The astute observer here will notice that there doesn't appear to be an immediate difference between bind and map at step 3 - they're both just automatically handling the same thing, right? But note the different signatures between readFile and countLines - bind has an additional step that flattens the Option that its function outputs. Consider the alternative: If we had used map then at the end of line 2 we would have an Option<Option<string[]>> - and so on line 3 we would need to Option.map (Option.map countLines)!

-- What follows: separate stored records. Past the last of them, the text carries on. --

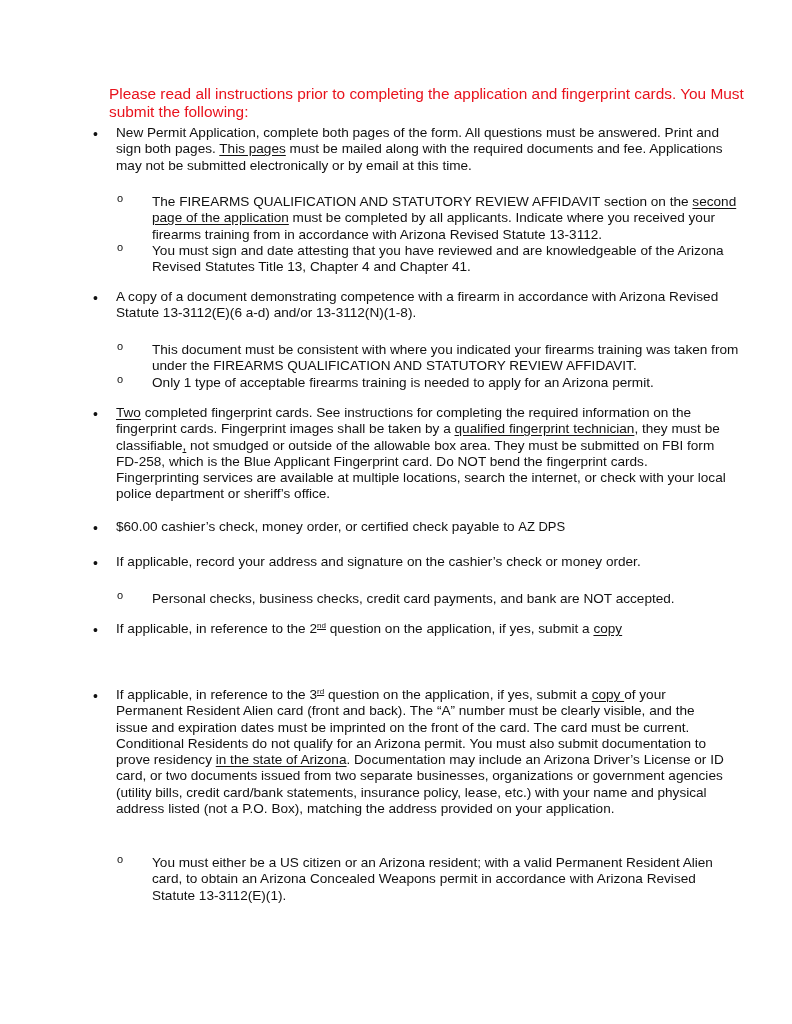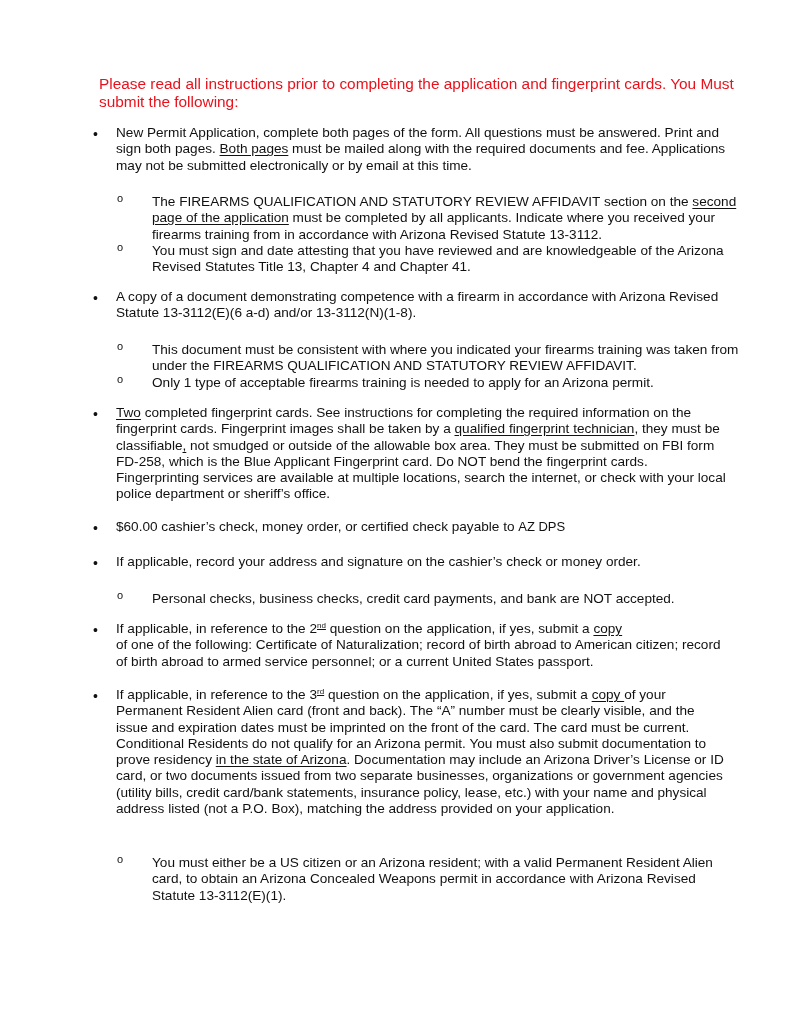--- a/index.html
+++ b/index.html
@@ -3,21 +3,21 @@
 <meta charset="utf-8">
 <style>
   html, body { margin: 0; padding: 0; background: #ffffff; }
   body {
     width: 792px; height: 1024px; position: relative; overflow: hidden;
     font-family: "Liberation Sans", sans-serif; color: #111111;
   }
   .page { position: absolute; left: 0; top: 0; width: 792px; height: 1024px; }
   .header {
     position: absolute; left: 93px; top: 69px; width: 640px;
-    color: #e8121c; font-size: 15.4px; line-height: 18px; margin: 6px;
+    color: #e8121c; font-size: 15.4px; line-height: 18px; margin: 16px;
   }
   .item { position: absolute; left: 0; width: 792px; }
   .bullet {
     position: absolute; left: 93px; font-size: 14px; line-height: 16.2px;
   }
   .bullet::before { content: "\2022"; }
   .btext {
     position: absolute; left: 116px; width: 612px;
     font-size: 13.6px; line-height: 16.3px; margin: 0;
   }
@@ -35,21 +35,21 @@
 </style>
 </head>
 <body>
 
 <div class="page">
 
   <p class="header">Please read all instructions prior to completing the application and fingerprint cards. You Must submit the following:</p>
 
   <div class="item" style="top:125px">
     <span class="bullet" style="top:1px"></span>
-    <p class="btext"><span>New Permit Application, complete both pages of the form. All questions must be answered. Print and sign both pages. </span><u>Both pages</u><span> must be mailed along with the required documents and fee. Applications may not be submitted electronically or by email at this time.</span></p>
+    <p class="btext"><span>New Permit Application, complete both pages of the form. All questions must be answered. Print and sign both pages. </span><u>This pages</u><span> must be mailed along with the required documents and fee. Applications may not be submitted electronically or by email at this time.</span></p>
   </div>
   <div class="item" style="top:190px">
     <span class="sbullet"></span>
     <p class="stext"><span>The FIREARMS QUALIFICATION AND STATUTORY REVIEW AFFIDAVIT section on the </span><u>second page of the application</u><span> must be completed by all applicants. Indicate where you received your firearms training from in accordance with Arizona Revised Statute 13-3112.</span></p>
   </div>
   <div class="item" style="top:239px">
     <span class="sbullet"></span>
     <p class="stext">You must sign and date attesting that you have reviewed and are knowledgeable of the Arizona Revised Statutes Title 13, Chapter 4 and Chapter 41.</p>
   </div>
 
@@ -80,21 +80,21 @@
     <span class="bullet" style="top:1px"></span>
     <p class="btext">If applicable, record your address and signature on the cashier’s check or money order.</p>
   </div>
   <div class="item" style="top:587px">
     <span class="sbullet"></span>
     <p class="stext">Personal checks, business checks, credit card payments, and bank are NOT accepted.</p>
   </div>
 
   <div class="item" style="top:621px">
     <span class="bullet" style="top:1px"></span>
-    <p class="btext"><span>If applicable, in reference to the 2</span><sup>nd</sup><span> question on the application, if yes, submit a </span><u>copy</u><br><span> of one of the following: Certificate of Naturalization; record of birth abroad to American citizen; record of birth abroad to armed service personnel; or a current United States passport.</span></p>
+    <p class="btext"><span>If applicable, in reference to the 2</span><sup>nd</sup><span> question on the application, if yes, submit a </span><u>copy</u><br></p>
   </div>
 
   <div class="item" style="top:687px">
     <span class="bullet" style="top:1px"></span>
     <p class="btext"><span>If applicable, in reference to the 3</span><sup>rd</sup><span> question on the application, if yes, submit a </span><u>copy </u><span>of your Permanent Resident Alien card (front and back). The “A” number must be clearly visible, and the issue and expiration dates must be imprinted on the front of the card. The card must be current. Conditional Residents do not qualify for an Arizona permit. You must also submit documentation to prove residency </span><u>in the state of Arizona</u><span>. Documentation may include an Arizona Driver’s License or ID card, or two documents issued from two separate businesses, organizations or government agencies (utility bills, credit card/bank statements, insurance policy, lease, etc.) with your name and physical address listed (not a P.O. Box), matching the address provided on your application.</span></p>
   </div>
   <div class="item" style="top:851px">
     <span class="sbullet"></span>
     <p class="stext">You must either be a US citizen or an Arizona resident; with a valid Permanent Resident Alien card, to obtain an Arizona Concealed Weapons permit in accordance with Arizona Revised Statute 13-3112(E)(1).</p>
   </div>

But, the question stands, how do I actually get the value, if there is one, out of that Option? And it's a fair question. And the answer is to avoid doing so as long as possible. Because the later you wait to try to unwrap an Option, the less code you have to write that has any idea an error is even possible. And at a point when you finally, absolutely, need to get a value out - you have two options:
Option.defaultValue takes an 'a and an Option<'a> - if the Option has a value, it returns that, otherwise it returns the 'a you've given it.
Option.defaultWith is the same, but instead of a value, it takes a unit -> 'a function to generate a value.

Coincidentally, this same logic applies with F#'s built-in Result<'a,'b> type, which also offers bind and map (and mapError if you need it) - but instead of None you have the Error case, which you can use to store information about what went wrong - be it a string or a custom error type of your choosing.

Use a C# library in F#

One of the great benefits to F# - and probably why a C# developer looks at it first rather than something like Haskell - is that it is part of the greater .NET ecosystem and supports interop with all of the C# libraries that a developer is already familiar with. C# code can (mostly) be consumed by F# - but some rough edges tend to crop up, but generally with easy workarounds:

  • When calling C# methods, the F# compiler treats the method as a single-argument tuple. Because of this, partial application is strictly not available and piping can be difficult due to overload resolution:
"1" |> Int32.Parse                          //Works like Int32.Parse("1")
("1", NumberStyles.Integer) |> Int32.Parse  //Works like Int32.Parse("1", NumberStyles.Integer)
NumberStyles.Integer |> Int32.Parse "1"     //Won't compile, because it's expecting a tupled argument, not two separate args.
  • C# libraries - specifically those that involve serialization or reflection - are often not equipped for understanding native F# types. The most common case here is JSON libraries - who can struggle with serialization and/or deserialization of Unions and Records - it's strongly advisable in cases such as this to check for an extension library that provides F# specific functionality. Newtonsoft.Json has the Newtonsoft.Json.FSharp package, for example - System.Text.Json has FSharp.SystemTextJson - alternately these cases may also make for a good time to check out the native F# libraries for the same work, like Thoth or Chiron.

  • Owing to C#'s ability to produce nulls for any reference type - and no (at time of writing) native interop for C#'s nullable ? type notation for reference types - it's helpful to try to isolate C# code on the outside edge of your logic, and use helpers such as Option.ofNullable (for Nullable) or Option.ofObj (for reference types) to quickly provide type safety for your own code.

  • C# methods that expect delegate types such as Action<T> or Func<T> can be given an F# lambda of the appropriate signature, and the compiler will handle the conversion. Remember: unit fills in for void in F# - and its value is () - so an Action<T> would expect a 'T -> unit, such as (fun _ -> printfn "I'm a lambda!"); and likewise, Func<T> would expect a unit -> 'T, such as (fun () -> 123).

  • In cases where a C# library expects things to be decorated with Attributes, they can be used almost identically with the tricky catch that F# uses <> inside the square brackets - so [Serializable] in C# would become [<Serializable>] in F#. Arguments work the same: [<DllImport("user32.dll", CharSet = CharSet.Auto)>]. And, just like with collections above, multiple attributes are separated with a semicolon, not a comma: [<AttributeOne; AttributeTwo>], for example.